Set down all of the entries below exactly, and omit the pictures.

======== SUPPLIED INFORMATION

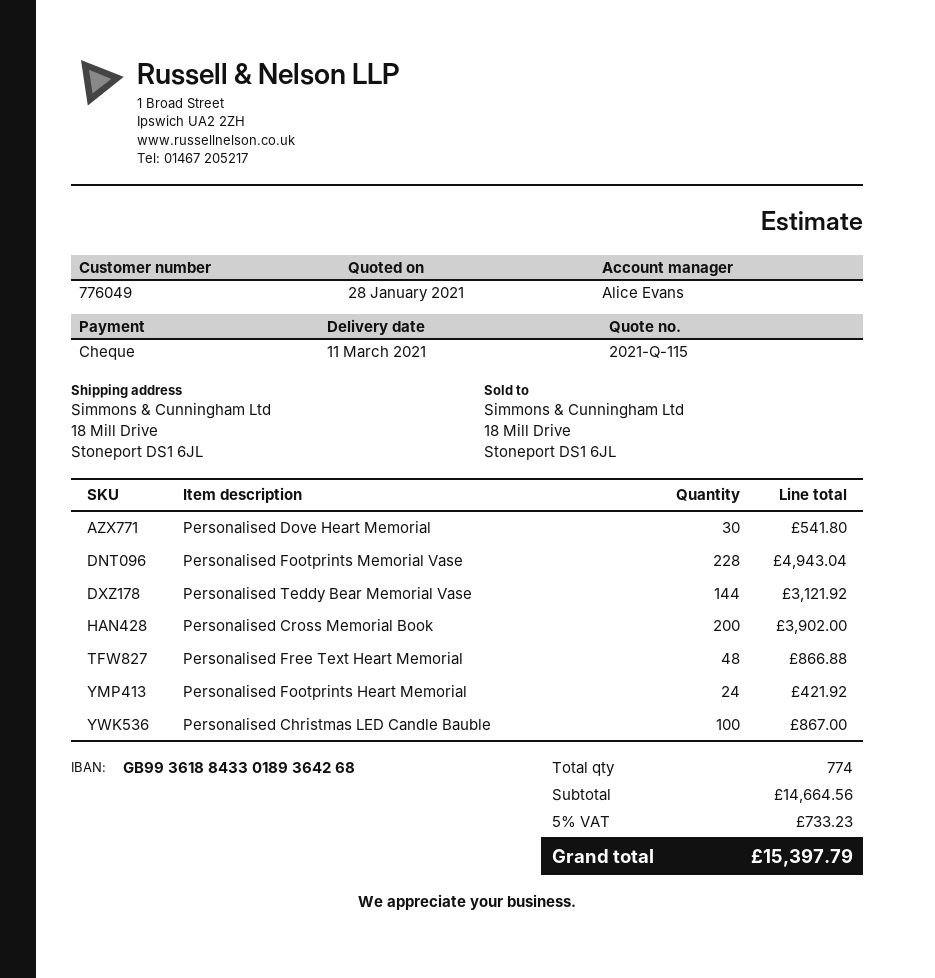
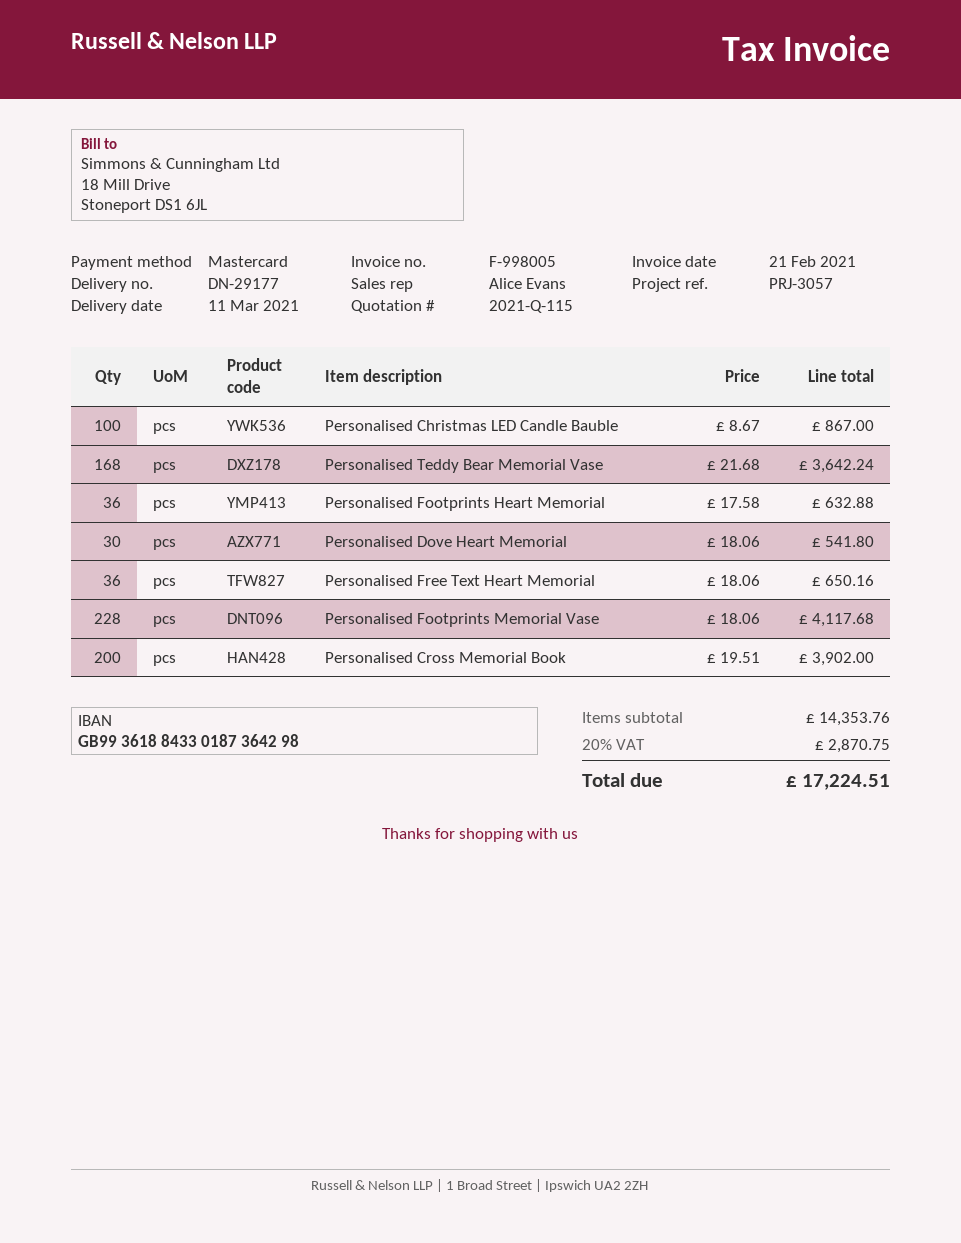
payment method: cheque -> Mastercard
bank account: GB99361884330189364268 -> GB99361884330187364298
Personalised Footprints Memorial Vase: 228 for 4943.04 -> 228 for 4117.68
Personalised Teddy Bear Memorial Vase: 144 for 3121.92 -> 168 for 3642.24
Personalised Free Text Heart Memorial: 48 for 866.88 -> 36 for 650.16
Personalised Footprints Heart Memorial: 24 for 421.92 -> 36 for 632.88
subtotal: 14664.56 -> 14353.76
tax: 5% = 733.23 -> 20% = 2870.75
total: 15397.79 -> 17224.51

================

* **SOLUTION BELOW**:
payment method: cheque -> Mastercard
bank account: GB99361884330189364268 -> GB99361884330187364298
Personalised Footprints Memorial Vase: 228 for 4943.04 -> 228 for 4117.68
Personalised Teddy Bear Memorial Vase: 144 for 3121.92 -> 168 for 3642.24
Personalised Free Text Heart Memorial: 48 for 866.88 -> 36 for 650.16
Personalised Footprints Heart Memorial: 24 for 421.92 -> 36 for 632.88
subtotal: 14664.56 -> 14353.76
tax: 5% = 733.23 -> 20% = 2870.75
total: 15397.79 -> 17224.51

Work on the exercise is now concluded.